### Data supplied
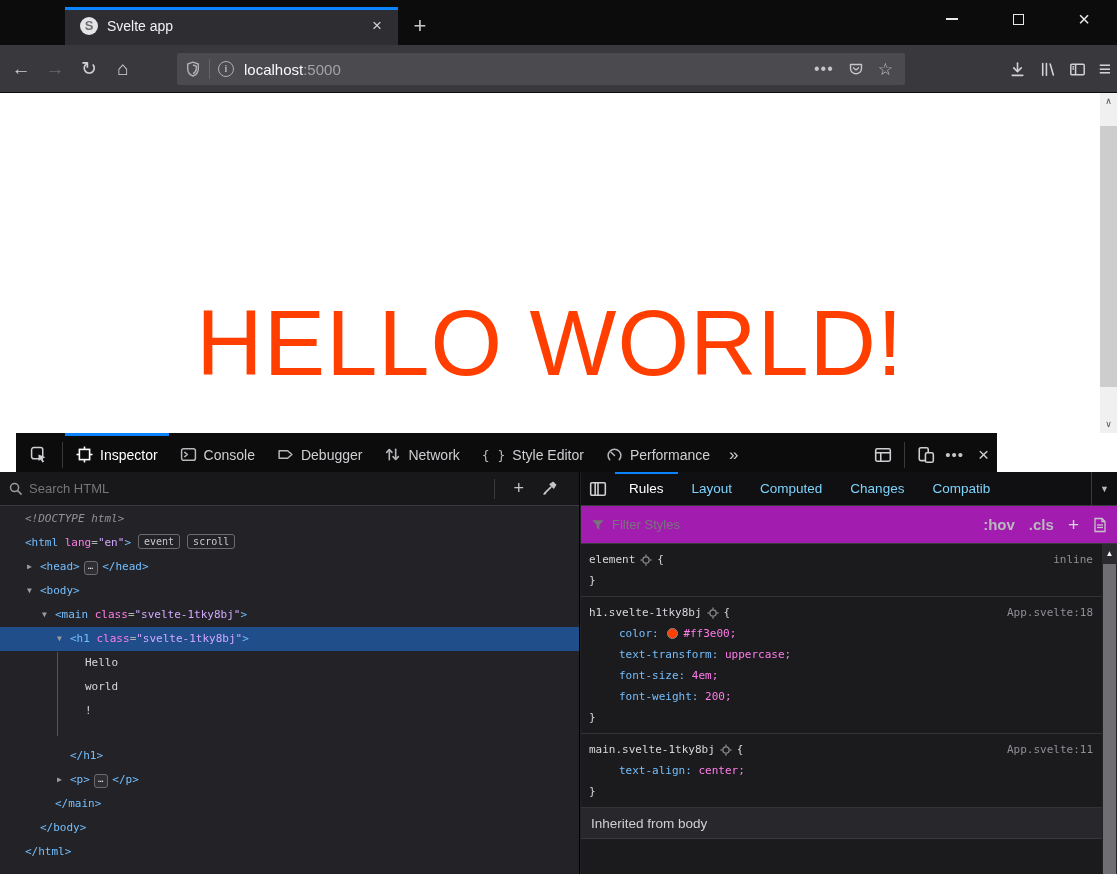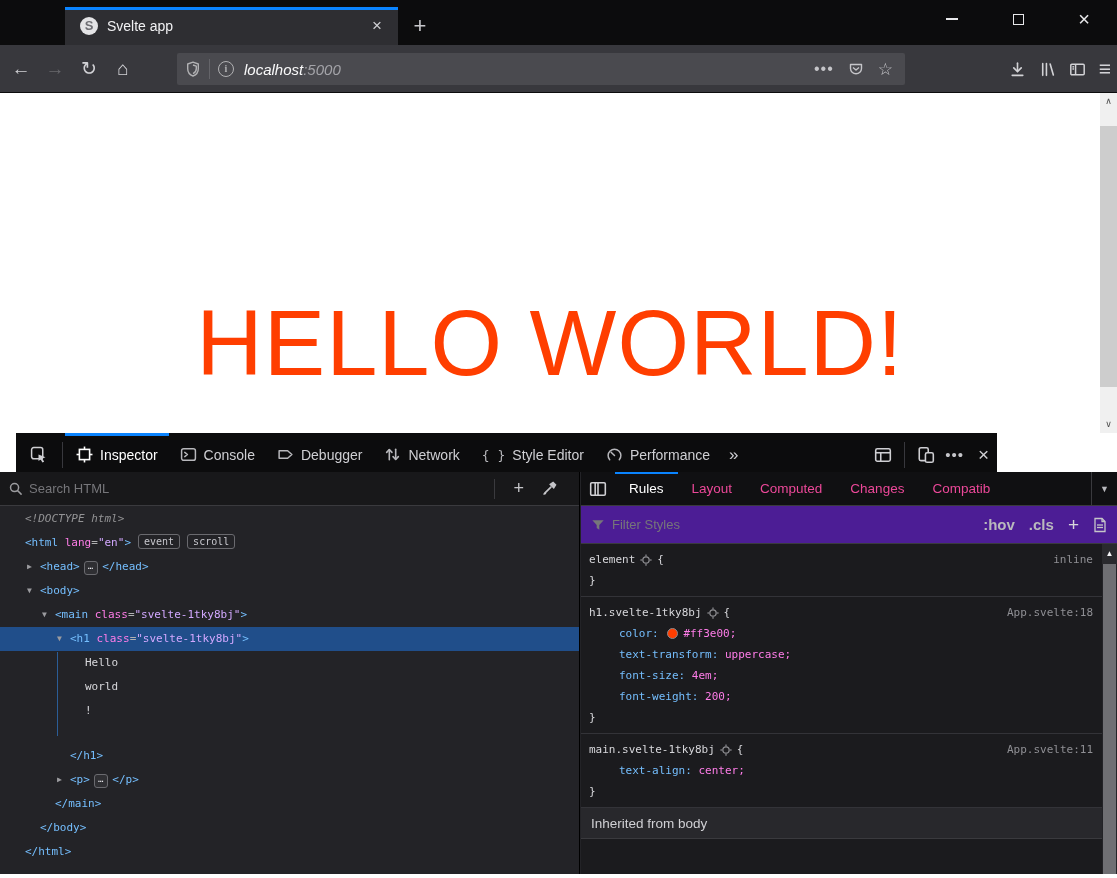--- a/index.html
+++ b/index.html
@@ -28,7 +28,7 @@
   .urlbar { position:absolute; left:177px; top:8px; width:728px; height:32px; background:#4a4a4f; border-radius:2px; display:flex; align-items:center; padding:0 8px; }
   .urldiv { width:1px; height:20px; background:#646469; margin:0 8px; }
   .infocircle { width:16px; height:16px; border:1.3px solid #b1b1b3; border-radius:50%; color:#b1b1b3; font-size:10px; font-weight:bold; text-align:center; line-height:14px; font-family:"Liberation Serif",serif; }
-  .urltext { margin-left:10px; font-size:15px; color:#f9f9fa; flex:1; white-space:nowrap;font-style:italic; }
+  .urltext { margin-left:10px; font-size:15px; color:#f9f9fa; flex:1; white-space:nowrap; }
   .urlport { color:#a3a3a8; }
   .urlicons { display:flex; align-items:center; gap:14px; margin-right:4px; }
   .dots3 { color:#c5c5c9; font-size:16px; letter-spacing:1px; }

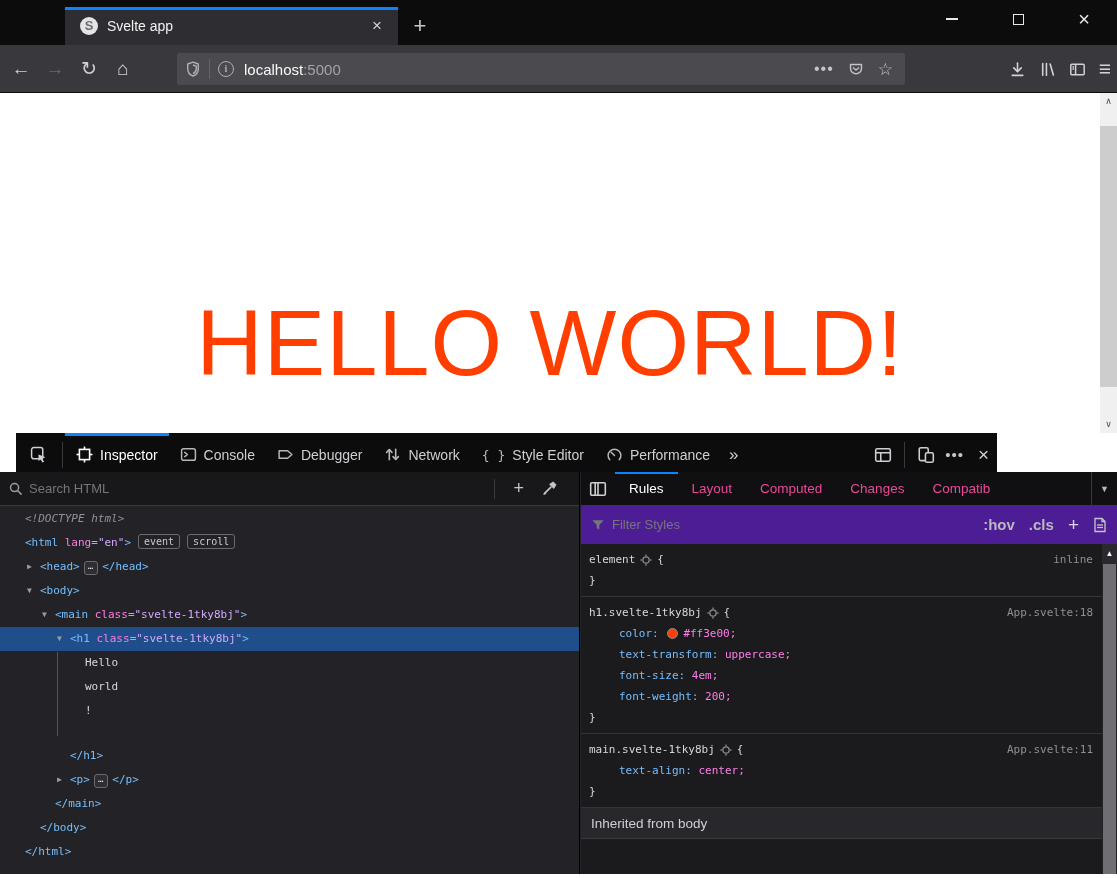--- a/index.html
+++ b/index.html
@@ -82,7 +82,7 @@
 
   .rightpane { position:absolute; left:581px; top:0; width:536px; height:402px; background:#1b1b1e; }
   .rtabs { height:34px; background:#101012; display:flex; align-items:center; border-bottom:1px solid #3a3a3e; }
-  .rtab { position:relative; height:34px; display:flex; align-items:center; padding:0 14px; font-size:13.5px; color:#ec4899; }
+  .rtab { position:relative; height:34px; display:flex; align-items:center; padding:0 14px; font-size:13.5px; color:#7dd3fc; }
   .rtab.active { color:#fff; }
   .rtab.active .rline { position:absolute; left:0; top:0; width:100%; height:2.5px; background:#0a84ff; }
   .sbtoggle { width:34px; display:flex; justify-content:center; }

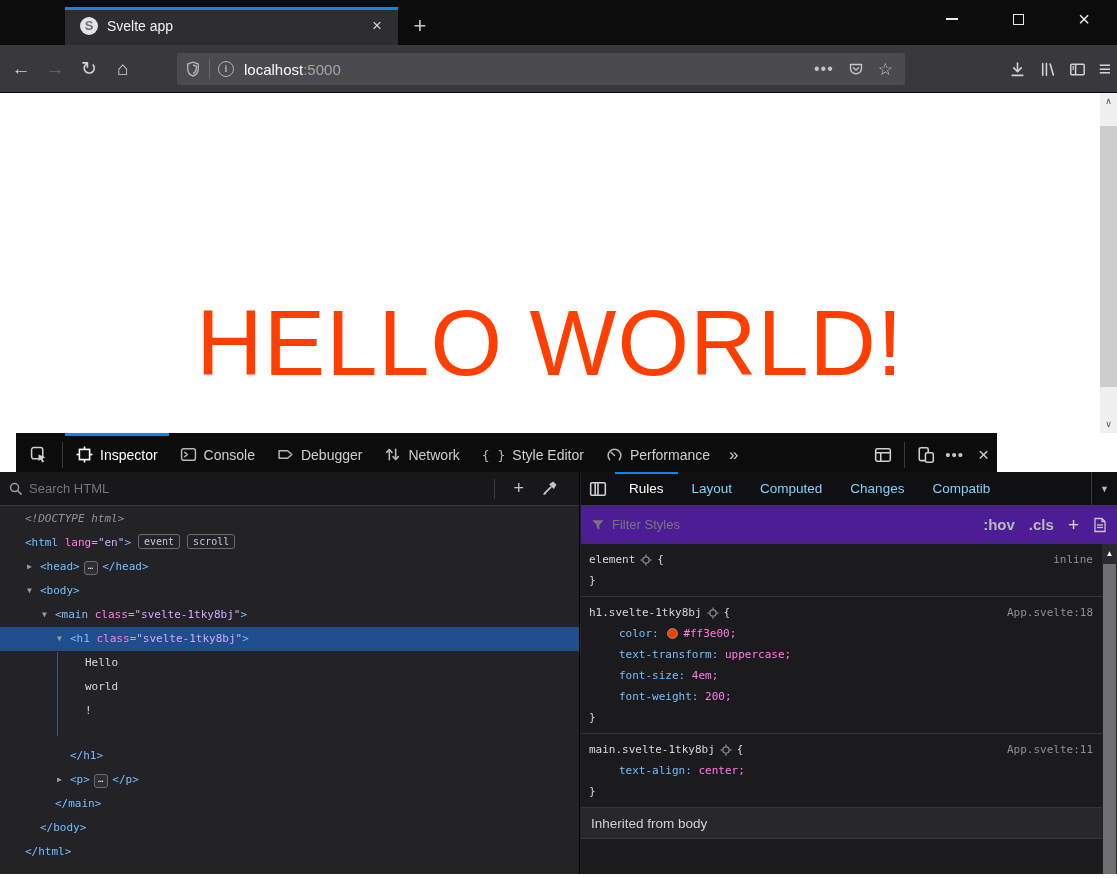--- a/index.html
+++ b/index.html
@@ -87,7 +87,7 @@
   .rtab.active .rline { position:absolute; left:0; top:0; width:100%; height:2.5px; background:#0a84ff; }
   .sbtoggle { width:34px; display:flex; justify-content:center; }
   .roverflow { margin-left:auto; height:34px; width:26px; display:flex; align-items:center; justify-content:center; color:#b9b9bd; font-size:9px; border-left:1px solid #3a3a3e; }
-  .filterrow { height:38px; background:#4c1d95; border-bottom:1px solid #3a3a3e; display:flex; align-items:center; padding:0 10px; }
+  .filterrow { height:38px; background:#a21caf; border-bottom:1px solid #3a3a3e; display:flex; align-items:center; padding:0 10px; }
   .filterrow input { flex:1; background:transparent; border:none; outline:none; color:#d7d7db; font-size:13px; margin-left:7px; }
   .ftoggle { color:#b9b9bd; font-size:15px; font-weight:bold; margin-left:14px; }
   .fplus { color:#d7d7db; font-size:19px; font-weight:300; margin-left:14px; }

### Task instructions
Go through the entries and retype them exactly, except for the images.

### Task response
--- a/index.html
+++ b/index.html
@@ -28,7 +28,7 @@
   .urlbar { position:absolute; left:177px; top:8px; width:728px; height:32px; background:#4a4a4f; border-radius:2px; display:flex; align-items:center; padding:0 8px; }
   .urldiv { width:1px; height:20px; background:#646469; margin:0 8px; }
   .infocircle { width:16px; height:16px; border:1.3px solid #b1b1b3; border-radius:50%; color:#b1b1b3; font-size:10px; font-weight:bold; text-align:center; line-height:14px; font-family:"Liberation Serif",serif; }
-  .urltext { margin-left:10px; font-size:15px; color:#f9f9fa; flex:1; white-space:nowrap;font-style:italic; }
+  .urltext { margin-left:10px; font-size:15px; color:#f9f9fa; flex:1; white-space:nowrap; }
   .urlport { color:#a3a3a8; }
   .urlicons { display:flex; align-items:center; gap:14px; margin-right:4px; }
   .dots3 { color:#c5c5c9; font-size:16px; letter-spacing:1px; }

--- a/index.html
+++ b/index.html
@@ -82,7 +82,7 @@
 
   .rightpane { position:absolute; left:581px; top:0; width:536px; height:402px; background:#1b1b1e; }
   .rtabs { height:34px; background:#101012; display:flex; align-items:center; border-bottom:1px solid #3a3a3e; }
-  .rtab { position:relative; height:34px; display:flex; align-items:center; padding:0 14px; font-size:13.5px; color:#ec4899; }
+  .rtab { position:relative; height:34px; display:flex; align-items:center; padding:0 14px; font-size:13.5px; color:#7dd3fc; }
   .rtab.active { color:#fff; }
   .rtab.active .rline { position:absolute; left:0; top:0; width:100%; height:2.5px; background:#0a84ff; }
   .sbtoggle { width:34px; display:flex; justify-content:center; }

--- a/index.html
+++ b/index.html
@@ -87,7 +87,7 @@
   .rtab.active .rline { position:absolute; left:0; top:0; width:100%; height:2.5px; background:#0a84ff; }
   .sbtoggle { width:34px; display:flex; justify-content:center; }
   .roverflow { margin-left:auto; height:34px; width:26px; display:flex; align-items:center; justify-content:center; color:#b9b9bd; font-size:9px; border-left:1px solid #3a3a3e; }
-  .filterrow { height:38px; background:#4c1d95; border-bottom:1px solid #3a3a3e; display:flex; align-items:center; padding:0 10px; }
+  .filterrow { height:38px; background:#a21caf; border-bottom:1px solid #3a3a3e; display:flex; align-items:center; padding:0 10px; }
   .filterrow input { flex:1; background:transparent; border:none; outline:none; color:#d7d7db; font-size:13px; margin-left:7px; }
   .ftoggle { color:#b9b9bd; font-size:15px; font-weight:bold; margin-left:14px; }
   .fplus { color:#d7d7db; font-size:19px; font-weight:300; margin-left:14px; }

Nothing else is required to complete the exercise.